A man goes on a path of redemption and love in this semi-autobiographical film from writer-director Richard Rossi.
Bill Gantry is a man who preaches the word of God. However, he uses his “faith” to manipulate many women and cons them out of money for his “church”. One fateful day, he meets Sister Sara Sunday, the leader of the Bethany Temple. Unlike Bill, Sara relies heavily on her faith to God and means every word she says. As a result, she has an unformidable reputation as a respected evangelist. Bill sees this as a major cash grab at first, performing fake miracles to appease the church.
However, as time goes on, Bill slowly begins to change. For the first time in so long, he begins to embrace the faith and seeks to redeem himself by helping the church get more exposure. He even falls for Sister Sara in the process. Things begin to go downhill when Bill’s victims show up and expose his past actions, Bill is kicked out of Bethany Temple and Sister Sara breaks up with him. This may be the wake-up call Bill needs to finally find himself and once again, embrace the real faith within himself.
Richard Rossi uses his own past experiences as a former faith healing evangelist to write and direct this film, based on his own book, that sheds light on the duality of faith and the world of evangelism. The film is more than a road to redemption for our central character, but in a series of small video vignettes, it is done in a semi-documentary fashion where we see “interviews” from both Bill’s victims and the members of the Bethany Temple, who believe “Brother Bill” is as loyal as he claims to be.

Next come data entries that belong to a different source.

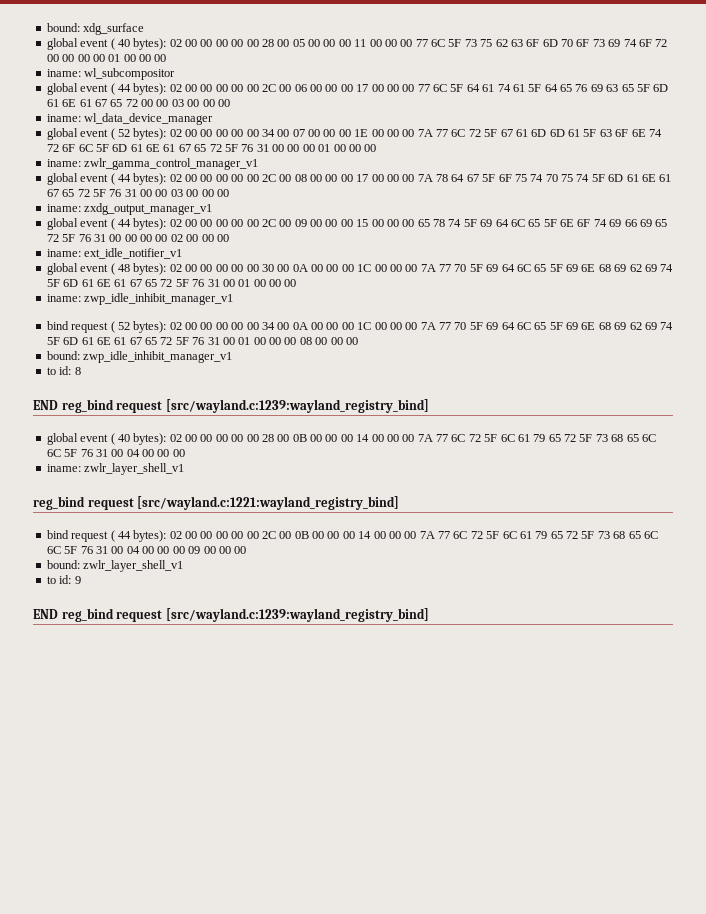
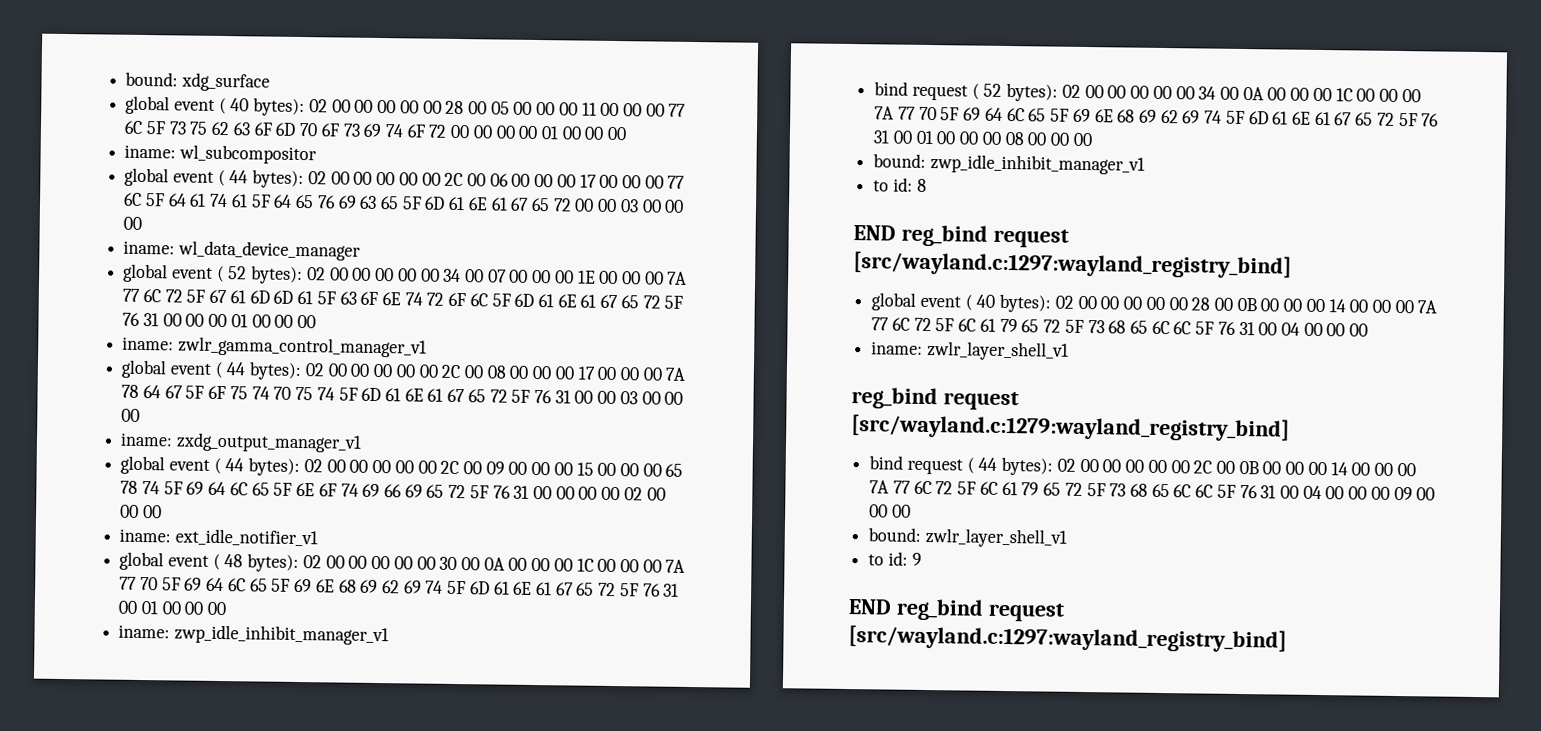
  to id: 8
- END reg_bind request [src/wayland.c:1239:wayland_registry_bind]
+ END reg_bind request [src/wayland.c:1297:wayland_registry_bind]
- reg_bind request [src/wayland.c:1221:wayland_registry_bind]
+ reg_bind request [src/wayland.c:1279:wayland_registry_bind]
  to id: 9
- END reg_bind request [src/wayland.c:1239:wayland_registry_bind]
+ END reg_bind request [src/wayland.c:1297:wayland_registry_bind]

Rossi himself takes on the central role of “Brother Billy” Gantry, who is seen as a con man who manipulates his way not only to get money, but even at one point, a place when a believer takes him in. It is clear that Bill is only out to look out for himself, using his natural charm to get his way. However, it is once he meets Sister Sara, played by an excellent Rebecca Holden of Knight Rider fame, that he still continues his ways but sees a bit of potential. Rossi and Holden have this natural chemistry that works and makes the film believable.
The film also delves into the dark side of evangelism. One may think of the song and music video for the 1991 Genesis song “Jesus He Knows Me”, which depicts the dark side of televangelism. Of course, we’re in an age where it’s now “viral evangelism” and the #MeToo movement. So, to see these little “interviews” of Brother Bill’s past actions would be something marked as headlines of sorts in the same vein the recent Hillside Church scandal purveys. However, that doesn’t mean that Brother Bill’s life is completely destroyed. It is just indicating that it is a wake-up call and he and only he can walk that path to redemption. Time to stop talking like an evangelist and say that this is a very well thought out and unflinching look at the world of evangelism and its impact on both a positive and negative note.
Canaan Land is a really good indie film about both the duality of evangelism and a road of redemption for one such man who goes from one side of the spectrum to another. Faith-based film fans will most likely want to see this.
WFG RATING: B+
An Eternal Grace Production. Director: Richard Rossi. Producers: Richard Rossi and Rebecca Holden. Writer: Richard Rossi, based on his own novel. Cinematography: Jeff Griffith, Adan Higgins, Richard Robert Krause Jr., Robert Reber, and Jeff Woolley. Editing; Richard Rossi and Robert Reber.
Cast: Richard Rossi, Rebecca Holden, Dawna Lee Heising, Joe Gonzalez, Isaac Bar-Jonah, Jozy Pollock, Alex Rinehart, Stephanie Sullivan, Rosetta Walker, Philip Bell.